Margrit Linck learned the ceramic craft as a young woman in Heimberg. She knew early on that she would have to give new impulses to the ceramics tradition in order to be able to respond to the challenges of modernity. She and her husband Walter Linck moved to Berlin and visited Paris time and again. They were part of the young art world with its dazzling figures such as Picasso, Giacometti and Braque. Back in Switzerland, Margrit Linck recognised her vocation. She used the artisanal pottery tradition for her artistic expression. In addition to independent surreal art objects, she began to develop a new formal language for ceramics.
Between 1940 and 1980, Margrit Linck designed several hundred ceramic objects - over time increasingly and finally entirely in white. She herself finds a simple explanation for her bold step at the time:
“I adore the white colour. Since the form is the most important aspect for me, it seems to me that if the form is perfect, I can only use white as the colour."
The development of her biography is visible as a timeline in her objects. While the models of the 60s were still minimalist and determined by geometric unambiguity, the vases of the 70s reveal a strong vivacity and show Margrit Linck's love for African sculptures.
Regula Linck, Margrit Linck's daughter-in-law, carried on her legacy after her death in 1983 with great love for her powerful work and with great conviction, and anchored it in the world of art and culture in Bern. Since 2011, Linck Ceramics has continued in its third generation with Annet Berger as the owner. Today, Margrit Linck's designs are still produced in the studio near Bern in traditional craftsmanship on the wheel.

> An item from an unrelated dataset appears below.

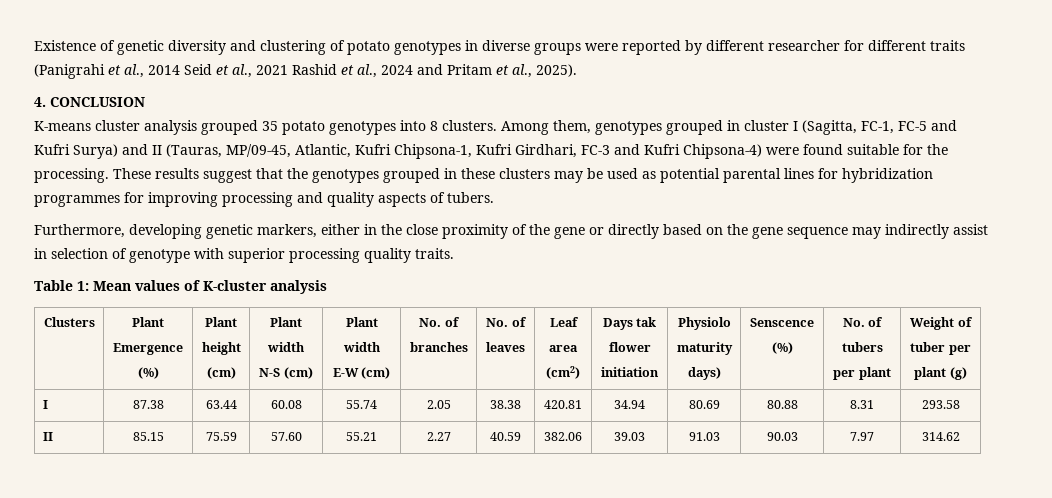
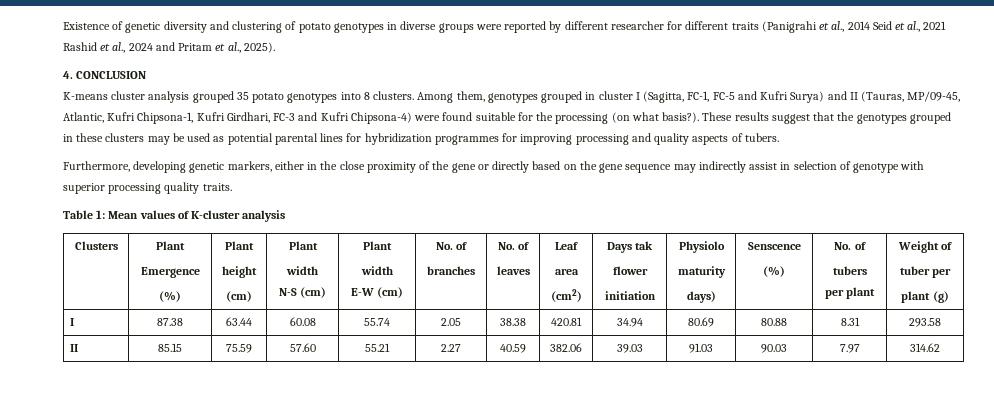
- Among them, genotypes grouped in cluster I (Sagitta, FC-1, FC-5 and Kufri Surya) and II (Tauras, MP/09-45, Atlantic, Kufri Chipsona-1, Kufri Girdhari, FC-3 and Kufri Chipsona-4) were found suitable for the processing.
+ Among them, genotypes grouped in cluster I (Sagitta, FC-1, FC-5 and Kufri Surya) and II (Tauras, MP/09-45, Atlantic, Kufri Chipsona-1, Kufri Girdhari, FC-3 and Kufri Chipsona-4) were found suitable for the processing (on what basis?).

During two firing processes, the clay hardens and the glaze flows out. Classic craftsmanship gives each piece its individuality and unique character in the manufacturing process, which would be lost in industrial production. The range is large. Margrit Linck's legacy includes more than 200 vases and bowls. Preserving the heritage and carrying it into the future is the fascinating task of the present.
Linck Ceramics is the result of an idea developed over decades and of an artistic conviction. Alberto Giacometti, Swiss artist and friend of Margrit Linck, interpreted the value of a sculpture in terms of a creative force:
“The sculpture rests in the void. One hollows out the space to construct the object, and the object in turn creates a space.”
Linck Ceramics creates such a space. A space for the perception of the world within the examination of one's own personality. It creates stability and thus a moment for connectivity.